● What this task involves: Looking at the records below, please say how many lines contain the word "style", as a bare number.

● Data entries:
━━━━━━━━━━
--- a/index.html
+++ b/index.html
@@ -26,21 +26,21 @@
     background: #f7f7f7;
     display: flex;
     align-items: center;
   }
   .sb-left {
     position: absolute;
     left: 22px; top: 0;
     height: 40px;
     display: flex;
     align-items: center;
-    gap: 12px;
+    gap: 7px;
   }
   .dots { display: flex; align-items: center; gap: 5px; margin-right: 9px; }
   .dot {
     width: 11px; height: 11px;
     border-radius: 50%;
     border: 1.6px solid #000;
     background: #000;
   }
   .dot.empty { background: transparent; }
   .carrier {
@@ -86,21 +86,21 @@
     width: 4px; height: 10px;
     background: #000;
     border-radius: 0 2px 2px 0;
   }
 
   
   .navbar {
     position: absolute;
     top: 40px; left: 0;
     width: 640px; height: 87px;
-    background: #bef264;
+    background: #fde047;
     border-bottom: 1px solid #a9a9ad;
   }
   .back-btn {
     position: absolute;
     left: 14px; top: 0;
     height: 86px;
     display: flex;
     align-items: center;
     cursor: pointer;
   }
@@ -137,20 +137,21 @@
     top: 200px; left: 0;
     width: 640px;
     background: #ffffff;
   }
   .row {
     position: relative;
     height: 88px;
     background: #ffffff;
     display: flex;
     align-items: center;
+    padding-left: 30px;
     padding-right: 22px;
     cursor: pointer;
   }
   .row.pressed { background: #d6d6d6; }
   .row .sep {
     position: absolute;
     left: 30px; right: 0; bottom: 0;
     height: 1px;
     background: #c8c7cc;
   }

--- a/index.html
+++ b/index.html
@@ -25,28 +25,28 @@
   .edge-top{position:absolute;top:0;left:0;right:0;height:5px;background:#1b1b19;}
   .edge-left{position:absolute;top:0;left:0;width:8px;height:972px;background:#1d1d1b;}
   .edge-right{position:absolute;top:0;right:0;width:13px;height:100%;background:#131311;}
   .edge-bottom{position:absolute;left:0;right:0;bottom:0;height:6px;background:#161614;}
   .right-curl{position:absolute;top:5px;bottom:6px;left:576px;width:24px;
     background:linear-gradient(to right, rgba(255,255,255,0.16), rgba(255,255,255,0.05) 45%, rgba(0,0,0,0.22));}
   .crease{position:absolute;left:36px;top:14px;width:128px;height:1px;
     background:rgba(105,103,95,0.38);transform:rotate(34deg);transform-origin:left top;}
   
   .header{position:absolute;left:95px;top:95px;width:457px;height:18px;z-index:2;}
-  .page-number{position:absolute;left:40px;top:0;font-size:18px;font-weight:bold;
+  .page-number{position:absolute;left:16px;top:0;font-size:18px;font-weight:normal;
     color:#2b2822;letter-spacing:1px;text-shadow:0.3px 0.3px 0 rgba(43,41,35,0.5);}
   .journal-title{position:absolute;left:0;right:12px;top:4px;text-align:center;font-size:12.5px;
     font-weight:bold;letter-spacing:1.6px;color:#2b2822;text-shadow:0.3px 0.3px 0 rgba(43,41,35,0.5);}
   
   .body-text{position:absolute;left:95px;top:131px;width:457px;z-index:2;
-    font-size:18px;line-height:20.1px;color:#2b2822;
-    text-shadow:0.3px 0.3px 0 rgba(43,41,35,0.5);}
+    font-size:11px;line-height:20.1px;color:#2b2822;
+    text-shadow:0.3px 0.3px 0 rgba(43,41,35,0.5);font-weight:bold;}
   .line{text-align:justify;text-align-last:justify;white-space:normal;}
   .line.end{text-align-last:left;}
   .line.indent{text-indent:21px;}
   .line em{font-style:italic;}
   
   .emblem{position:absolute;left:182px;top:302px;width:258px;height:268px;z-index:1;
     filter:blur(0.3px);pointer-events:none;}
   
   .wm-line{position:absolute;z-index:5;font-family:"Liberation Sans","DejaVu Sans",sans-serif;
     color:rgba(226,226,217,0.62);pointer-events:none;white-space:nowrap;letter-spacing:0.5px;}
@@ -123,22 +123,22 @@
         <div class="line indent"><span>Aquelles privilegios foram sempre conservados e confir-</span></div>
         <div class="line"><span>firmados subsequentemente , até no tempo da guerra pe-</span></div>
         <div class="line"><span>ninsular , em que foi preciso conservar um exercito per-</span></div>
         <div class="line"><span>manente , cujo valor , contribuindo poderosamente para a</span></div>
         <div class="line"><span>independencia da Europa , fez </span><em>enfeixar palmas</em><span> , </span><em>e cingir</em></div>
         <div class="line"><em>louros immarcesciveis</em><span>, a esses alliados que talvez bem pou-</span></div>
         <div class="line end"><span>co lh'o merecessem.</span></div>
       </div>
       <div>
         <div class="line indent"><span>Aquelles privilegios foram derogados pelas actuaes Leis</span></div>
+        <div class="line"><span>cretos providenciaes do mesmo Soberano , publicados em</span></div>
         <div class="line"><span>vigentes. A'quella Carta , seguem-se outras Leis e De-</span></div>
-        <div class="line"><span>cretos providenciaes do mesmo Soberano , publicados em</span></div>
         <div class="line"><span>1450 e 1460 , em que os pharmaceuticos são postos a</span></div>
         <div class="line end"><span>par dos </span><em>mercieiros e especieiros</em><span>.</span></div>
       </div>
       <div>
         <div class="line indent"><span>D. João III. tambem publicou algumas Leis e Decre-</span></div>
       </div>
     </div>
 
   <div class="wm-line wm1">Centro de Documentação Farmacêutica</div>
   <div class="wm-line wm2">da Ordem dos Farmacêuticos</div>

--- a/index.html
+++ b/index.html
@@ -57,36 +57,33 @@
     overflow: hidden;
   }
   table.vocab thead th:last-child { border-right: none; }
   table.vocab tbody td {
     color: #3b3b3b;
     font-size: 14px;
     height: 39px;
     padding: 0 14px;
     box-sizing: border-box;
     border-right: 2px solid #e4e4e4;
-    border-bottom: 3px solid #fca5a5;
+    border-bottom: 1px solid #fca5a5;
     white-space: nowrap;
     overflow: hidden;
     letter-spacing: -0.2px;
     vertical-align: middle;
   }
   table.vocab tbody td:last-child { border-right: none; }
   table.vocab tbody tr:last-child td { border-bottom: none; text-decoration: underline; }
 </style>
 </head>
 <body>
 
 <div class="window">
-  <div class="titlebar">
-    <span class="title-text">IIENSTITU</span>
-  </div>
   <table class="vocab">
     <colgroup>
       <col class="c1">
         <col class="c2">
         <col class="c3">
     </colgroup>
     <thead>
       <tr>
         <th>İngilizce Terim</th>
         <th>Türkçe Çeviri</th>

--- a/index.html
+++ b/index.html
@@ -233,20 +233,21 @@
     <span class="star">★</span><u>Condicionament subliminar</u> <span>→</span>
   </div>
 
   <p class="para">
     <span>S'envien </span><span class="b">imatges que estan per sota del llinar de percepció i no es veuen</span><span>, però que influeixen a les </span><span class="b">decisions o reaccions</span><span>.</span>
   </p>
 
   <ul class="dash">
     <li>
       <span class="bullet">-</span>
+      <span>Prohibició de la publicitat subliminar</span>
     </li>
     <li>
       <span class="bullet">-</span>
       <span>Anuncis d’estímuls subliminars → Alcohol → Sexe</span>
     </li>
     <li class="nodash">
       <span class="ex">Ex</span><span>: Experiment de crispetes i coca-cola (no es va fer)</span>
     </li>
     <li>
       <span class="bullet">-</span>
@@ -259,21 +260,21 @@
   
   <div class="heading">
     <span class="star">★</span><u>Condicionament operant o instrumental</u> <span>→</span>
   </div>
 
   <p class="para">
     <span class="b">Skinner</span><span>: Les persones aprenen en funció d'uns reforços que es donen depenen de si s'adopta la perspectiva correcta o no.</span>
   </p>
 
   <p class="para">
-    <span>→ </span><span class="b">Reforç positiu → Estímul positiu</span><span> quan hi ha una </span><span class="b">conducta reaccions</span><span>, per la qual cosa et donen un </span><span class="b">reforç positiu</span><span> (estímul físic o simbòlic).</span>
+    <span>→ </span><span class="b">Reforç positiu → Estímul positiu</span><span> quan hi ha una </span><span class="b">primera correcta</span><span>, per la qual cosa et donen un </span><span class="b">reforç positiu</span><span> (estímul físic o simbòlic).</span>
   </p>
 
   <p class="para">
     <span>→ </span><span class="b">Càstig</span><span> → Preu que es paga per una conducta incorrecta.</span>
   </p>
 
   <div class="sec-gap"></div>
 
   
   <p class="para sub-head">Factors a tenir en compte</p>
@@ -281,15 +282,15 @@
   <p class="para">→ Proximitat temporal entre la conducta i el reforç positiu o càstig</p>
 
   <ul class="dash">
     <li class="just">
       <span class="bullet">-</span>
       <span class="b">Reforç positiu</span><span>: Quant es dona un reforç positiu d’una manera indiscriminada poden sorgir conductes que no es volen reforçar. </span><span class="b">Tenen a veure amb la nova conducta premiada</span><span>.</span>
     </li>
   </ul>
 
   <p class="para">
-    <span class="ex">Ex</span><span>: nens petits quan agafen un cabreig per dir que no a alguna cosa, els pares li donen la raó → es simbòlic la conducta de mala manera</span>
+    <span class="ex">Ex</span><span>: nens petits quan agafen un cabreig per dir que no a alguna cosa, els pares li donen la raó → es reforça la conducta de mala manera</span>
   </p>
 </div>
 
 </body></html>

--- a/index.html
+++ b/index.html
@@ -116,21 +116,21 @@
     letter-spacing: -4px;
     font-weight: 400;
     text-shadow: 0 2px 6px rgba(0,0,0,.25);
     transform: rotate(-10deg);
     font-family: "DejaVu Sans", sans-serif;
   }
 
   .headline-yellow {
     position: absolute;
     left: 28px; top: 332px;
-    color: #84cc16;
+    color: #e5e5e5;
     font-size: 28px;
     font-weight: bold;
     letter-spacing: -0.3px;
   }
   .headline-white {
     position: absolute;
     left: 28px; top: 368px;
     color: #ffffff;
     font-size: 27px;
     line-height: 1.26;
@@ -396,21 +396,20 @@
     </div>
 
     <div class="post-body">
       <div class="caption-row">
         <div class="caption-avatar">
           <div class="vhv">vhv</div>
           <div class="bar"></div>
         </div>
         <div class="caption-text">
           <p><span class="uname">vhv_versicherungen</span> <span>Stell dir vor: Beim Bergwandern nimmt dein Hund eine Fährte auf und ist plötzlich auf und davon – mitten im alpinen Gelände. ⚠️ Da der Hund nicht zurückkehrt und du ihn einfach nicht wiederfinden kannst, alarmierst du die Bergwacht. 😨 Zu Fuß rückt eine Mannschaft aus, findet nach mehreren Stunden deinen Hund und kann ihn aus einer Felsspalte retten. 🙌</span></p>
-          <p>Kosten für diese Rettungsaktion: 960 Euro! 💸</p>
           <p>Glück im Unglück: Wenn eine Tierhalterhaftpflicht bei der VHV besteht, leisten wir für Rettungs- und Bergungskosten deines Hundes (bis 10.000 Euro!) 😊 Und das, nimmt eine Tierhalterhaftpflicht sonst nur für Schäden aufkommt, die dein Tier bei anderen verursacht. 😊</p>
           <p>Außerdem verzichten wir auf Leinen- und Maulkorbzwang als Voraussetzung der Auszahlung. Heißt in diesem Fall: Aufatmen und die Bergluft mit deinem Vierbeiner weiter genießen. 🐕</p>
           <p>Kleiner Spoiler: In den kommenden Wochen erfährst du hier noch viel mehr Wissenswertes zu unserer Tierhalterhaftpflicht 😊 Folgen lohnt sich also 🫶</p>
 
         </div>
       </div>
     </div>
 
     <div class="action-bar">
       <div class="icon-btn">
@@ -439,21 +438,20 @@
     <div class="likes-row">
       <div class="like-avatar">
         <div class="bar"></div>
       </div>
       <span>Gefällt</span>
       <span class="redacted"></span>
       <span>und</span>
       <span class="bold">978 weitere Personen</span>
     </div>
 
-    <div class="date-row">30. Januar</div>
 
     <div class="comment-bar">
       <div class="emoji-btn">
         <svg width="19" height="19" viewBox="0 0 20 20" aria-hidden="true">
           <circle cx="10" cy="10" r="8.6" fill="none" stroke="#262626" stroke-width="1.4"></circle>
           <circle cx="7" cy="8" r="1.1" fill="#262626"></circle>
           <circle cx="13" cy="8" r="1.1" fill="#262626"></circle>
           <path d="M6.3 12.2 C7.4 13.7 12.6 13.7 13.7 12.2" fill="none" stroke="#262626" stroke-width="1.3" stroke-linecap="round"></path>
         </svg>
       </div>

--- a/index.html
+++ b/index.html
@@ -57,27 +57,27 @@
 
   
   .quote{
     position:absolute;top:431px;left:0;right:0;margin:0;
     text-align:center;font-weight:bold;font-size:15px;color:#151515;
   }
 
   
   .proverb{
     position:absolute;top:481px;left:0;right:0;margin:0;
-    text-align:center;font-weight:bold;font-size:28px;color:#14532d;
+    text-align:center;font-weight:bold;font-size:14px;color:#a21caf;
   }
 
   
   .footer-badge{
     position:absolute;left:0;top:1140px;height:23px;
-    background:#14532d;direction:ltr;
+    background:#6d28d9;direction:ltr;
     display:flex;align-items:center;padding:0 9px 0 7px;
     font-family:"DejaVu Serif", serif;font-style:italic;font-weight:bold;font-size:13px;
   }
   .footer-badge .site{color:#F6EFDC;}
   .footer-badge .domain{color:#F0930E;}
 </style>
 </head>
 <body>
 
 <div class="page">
━━━━━━━━━━
● Answer for the task: 4